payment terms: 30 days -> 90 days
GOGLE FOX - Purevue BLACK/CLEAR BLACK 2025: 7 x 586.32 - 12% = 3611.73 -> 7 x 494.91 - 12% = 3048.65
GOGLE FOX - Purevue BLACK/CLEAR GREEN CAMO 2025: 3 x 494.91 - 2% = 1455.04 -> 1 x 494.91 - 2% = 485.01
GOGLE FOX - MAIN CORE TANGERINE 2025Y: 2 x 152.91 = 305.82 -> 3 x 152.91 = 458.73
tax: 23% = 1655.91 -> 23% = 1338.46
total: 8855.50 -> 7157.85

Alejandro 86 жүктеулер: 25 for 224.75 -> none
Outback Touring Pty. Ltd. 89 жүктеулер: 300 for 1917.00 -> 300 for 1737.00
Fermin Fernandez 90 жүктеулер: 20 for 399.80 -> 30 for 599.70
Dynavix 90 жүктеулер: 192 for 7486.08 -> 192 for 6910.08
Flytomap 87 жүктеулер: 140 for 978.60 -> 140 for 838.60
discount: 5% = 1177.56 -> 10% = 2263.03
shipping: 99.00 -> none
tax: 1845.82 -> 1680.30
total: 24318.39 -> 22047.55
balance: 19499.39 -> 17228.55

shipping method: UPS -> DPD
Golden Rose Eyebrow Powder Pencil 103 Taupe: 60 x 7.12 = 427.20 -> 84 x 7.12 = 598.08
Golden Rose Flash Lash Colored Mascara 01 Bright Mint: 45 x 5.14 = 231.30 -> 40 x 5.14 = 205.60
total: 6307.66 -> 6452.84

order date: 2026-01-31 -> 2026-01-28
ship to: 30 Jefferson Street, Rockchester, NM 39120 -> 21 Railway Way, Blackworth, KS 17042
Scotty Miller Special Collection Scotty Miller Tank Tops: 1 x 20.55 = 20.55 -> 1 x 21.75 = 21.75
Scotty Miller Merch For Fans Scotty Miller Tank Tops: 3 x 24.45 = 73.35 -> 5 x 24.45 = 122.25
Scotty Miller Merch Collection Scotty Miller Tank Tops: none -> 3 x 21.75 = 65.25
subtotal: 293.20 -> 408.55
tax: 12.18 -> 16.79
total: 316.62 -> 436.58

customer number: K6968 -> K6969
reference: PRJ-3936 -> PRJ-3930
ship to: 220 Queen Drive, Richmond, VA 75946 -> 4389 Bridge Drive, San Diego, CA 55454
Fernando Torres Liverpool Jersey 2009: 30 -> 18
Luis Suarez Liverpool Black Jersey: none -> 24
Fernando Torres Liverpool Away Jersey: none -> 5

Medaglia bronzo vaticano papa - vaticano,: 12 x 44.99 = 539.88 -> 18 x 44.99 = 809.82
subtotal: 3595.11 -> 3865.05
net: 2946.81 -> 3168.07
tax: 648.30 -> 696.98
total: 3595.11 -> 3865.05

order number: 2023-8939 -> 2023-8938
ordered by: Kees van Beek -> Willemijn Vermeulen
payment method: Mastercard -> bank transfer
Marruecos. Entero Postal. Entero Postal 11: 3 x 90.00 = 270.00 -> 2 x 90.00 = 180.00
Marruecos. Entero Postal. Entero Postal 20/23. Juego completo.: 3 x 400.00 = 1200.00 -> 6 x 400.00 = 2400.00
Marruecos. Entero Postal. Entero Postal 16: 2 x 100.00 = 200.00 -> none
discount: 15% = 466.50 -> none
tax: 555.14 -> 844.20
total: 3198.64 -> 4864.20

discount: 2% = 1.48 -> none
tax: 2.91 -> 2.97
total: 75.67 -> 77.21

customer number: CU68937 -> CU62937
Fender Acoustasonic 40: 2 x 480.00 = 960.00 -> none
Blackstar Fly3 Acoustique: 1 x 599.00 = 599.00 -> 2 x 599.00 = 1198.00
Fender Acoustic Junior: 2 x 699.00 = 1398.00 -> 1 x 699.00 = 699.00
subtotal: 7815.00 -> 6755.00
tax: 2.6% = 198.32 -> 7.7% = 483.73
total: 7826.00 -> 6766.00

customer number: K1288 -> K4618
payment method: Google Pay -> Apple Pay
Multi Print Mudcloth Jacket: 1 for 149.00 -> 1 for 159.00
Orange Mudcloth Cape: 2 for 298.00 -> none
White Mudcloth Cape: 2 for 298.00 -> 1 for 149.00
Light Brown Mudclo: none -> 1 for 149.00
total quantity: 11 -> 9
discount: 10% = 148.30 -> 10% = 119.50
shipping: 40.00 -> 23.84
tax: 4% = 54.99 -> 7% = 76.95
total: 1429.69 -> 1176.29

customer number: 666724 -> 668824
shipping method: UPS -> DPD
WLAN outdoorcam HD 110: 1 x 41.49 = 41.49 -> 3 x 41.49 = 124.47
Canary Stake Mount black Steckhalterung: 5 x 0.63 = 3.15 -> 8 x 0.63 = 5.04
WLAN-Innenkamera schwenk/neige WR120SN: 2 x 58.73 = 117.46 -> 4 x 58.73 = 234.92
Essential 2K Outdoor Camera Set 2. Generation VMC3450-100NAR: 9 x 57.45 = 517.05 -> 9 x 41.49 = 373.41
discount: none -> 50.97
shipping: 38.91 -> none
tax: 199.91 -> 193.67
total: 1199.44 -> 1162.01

*WHAT THIS TASK INVOLVES*.
An exact copy of all the records is the expected answer.

*RESULT OF THE EXERCISE*.
payment terms: 30 days -> 90 days
GOGLE FOX - Purevue BLACK/CLEAR BLACK 2025: 7 x 586.32 - 12% = 3611.73 -> 7 x 494.91 - 12% = 3048.65
GOGLE FOX - Purevue BLACK/CLEAR GREEN CAMO 2025: 3 x 494.91 - 2% = 1455.04 -> 1 x 494.91 - 2% = 485.01
GOGLE FOX - MAIN CORE TANGERINE 2025Y: 2 x 152.91 = 305.82 -> 3 x 152.91 = 458.73
tax: 23% = 1655.91 -> 23% = 1338.46
total: 8855.50 -> 7157.85

Alejandro 86 жүктеулер: 25 for 224.75 -> none
Outback Touring Pty. Ltd. 89 жүктеулер: 300 for 1917.00 -> 300 for 1737.00
Fermin Fernandez 90 жүктеулер: 20 for 399.80 -> 30 for 599.70
Dynavix 90 жүктеулер: 192 for 7486.08 -> 192 for 6910.08
Flytomap 87 жүктеулер: 140 for 978.60 -> 140 for 838.60
discount: 5% = 1177.56 -> 10% = 2263.03
shipping: 99.00 -> none
tax: 1845.82 -> 1680.30
total: 24318.39 -> 22047.55
balance: 19499.39 -> 17228.55

shipping method: UPS -> DPD
Golden Rose Eyebrow Powder Pencil 103 Taupe: 60 x 7.12 = 427.20 -> 84 x 7.12 = 598.08
Golden Rose Flash Lash Colored Mascara 01 Bright Mint: 45 x 5.14 = 231.30 -> 40 x 5.14 = 205.60
total: 6307.66 -> 6452.84

order date: 2026-01-31 -> 2026-01-28
ship to: 30 Jefferson Street, Rockchester, NM 39120 -> 21 Railway Way, Blackworth, KS 17042
Scotty Miller Special Collection Scotty Miller Tank Tops: 1 x 20.55 = 20.55 -> 1 x 21.75 = 21.75
Scotty Miller Merch For Fans Scotty Miller Tank Tops: 3 x 24.45 = 73.35 -> 5 x 24.45 = 122.25
Scotty Miller Merch Collection Scotty Miller Tank Tops: none -> 3 x 21.75 = 65.25
subtotal: 293.20 -> 408.55
tax: 12.18 -> 16.79
total: 316.62 -> 436.58

customer number: K6968 -> K6969
reference: PRJ-3936 -> PRJ-3930
ship to: 220 Queen Drive, Richmond, VA 75946 -> 4389 Bridge Drive, San Diego, CA 55454
Fernando Torres Liverpool Jersey 2009: 30 -> 18
Luis Suarez Liverpool Black Jersey: none -> 24
Fernando Torres Liverpool Away Jersey: none -> 5

Medaglia bronzo vaticano papa - vaticano,: 12 x 44.99 = 539.88 -> 18 x 44.99 = 809.82
subtotal: 3595.11 -> 3865.05
net: 2946.81 -> 3168.07
tax: 648.30 -> 696.98
total: 3595.11 -> 3865.05

order number: 2023-8939 -> 2023-8938
ordered by: Kees van Beek -> Willemijn Vermeulen
payment method: Mastercard -> bank transfer
Marruecos. Entero Postal. Entero Postal 11: 3 x 90.00 = 270.00 -> 2 x 90.00 = 180.00
Marruecos. Entero Postal. Entero Postal 20/23. Juego completo.: 3 x 400.00 = 1200.00 -> 6 x 400.00 = 2400.00
Marruecos. Entero Postal. Entero Postal 16: 2 x 100.00 = 200.00 -> none
discount: 15% = 466.50 -> none
tax: 555.14 -> 844.20
total: 3198.64 -> 4864.20

discount: 2% = 1.48 -> none
tax: 2.91 -> 2.97
total: 75.67 -> 77.21

customer number: CU68937 -> CU62937
Fender Acoustasonic 40: 2 x 480.00 = 960.00 -> none
Blackstar Fly3 Acoustique: 1 x 599.00 = 599.00 -> 2 x 599.00 = 1198.00
Fender Acoustic Junior: 2 x 699.00 = 1398.00 -> 1 x 699.00 = 699.00
subtotal: 7815.00 -> 6755.00
tax: 2.6% = 198.32 -> 7.7% = 483.73
total: 7826.00 -> 6766.00

customer number: K1288 -> K4618
payment method: Google Pay -> Apple Pay
Multi Print Mudcloth Jacket: 1 for 149.00 -> 1 for 159.00
Orange Mudcloth Cape: 2 for 298.00 -> none
White Mudcloth Cape: 2 for 298.00 -> 1 for 149.00
Light Brown Mudclo: none -> 1 for 149.00
total quantity: 11 -> 9
discount: 10% = 148.30 -> 10% = 119.50
shipping: 40.00 -> 23.84
tax: 4% = 54.99 -> 7% = 76.95
total: 1429.69 -> 1176.29

customer number: 666724 -> 668824
shipping method: UPS -> DPD
WLAN outdoorcam HD 110: 1 x 41.49 = 41.49 -> 3 x 41.49 = 124.47
Canary Stake Mount black Steckhalterung: 5 x 0.63 = 3.15 -> 8 x 0.63 = 5.04
WLAN-Innenkamera schwenk/neige WR120SN: 2 x 58.73 = 117.46 -> 4 x 58.73 = 234.92
Essential 2K Outdoor Camera Set 2. Generation VMC3450-100NAR: 9 x 57.45 = 517.05 -> 9 x 41.49 = 373.41
discount: none -> 50.97
shipping: 38.91 -> none
tax: 199.91 -> 193.67
total: 1199.44 -> 1162.01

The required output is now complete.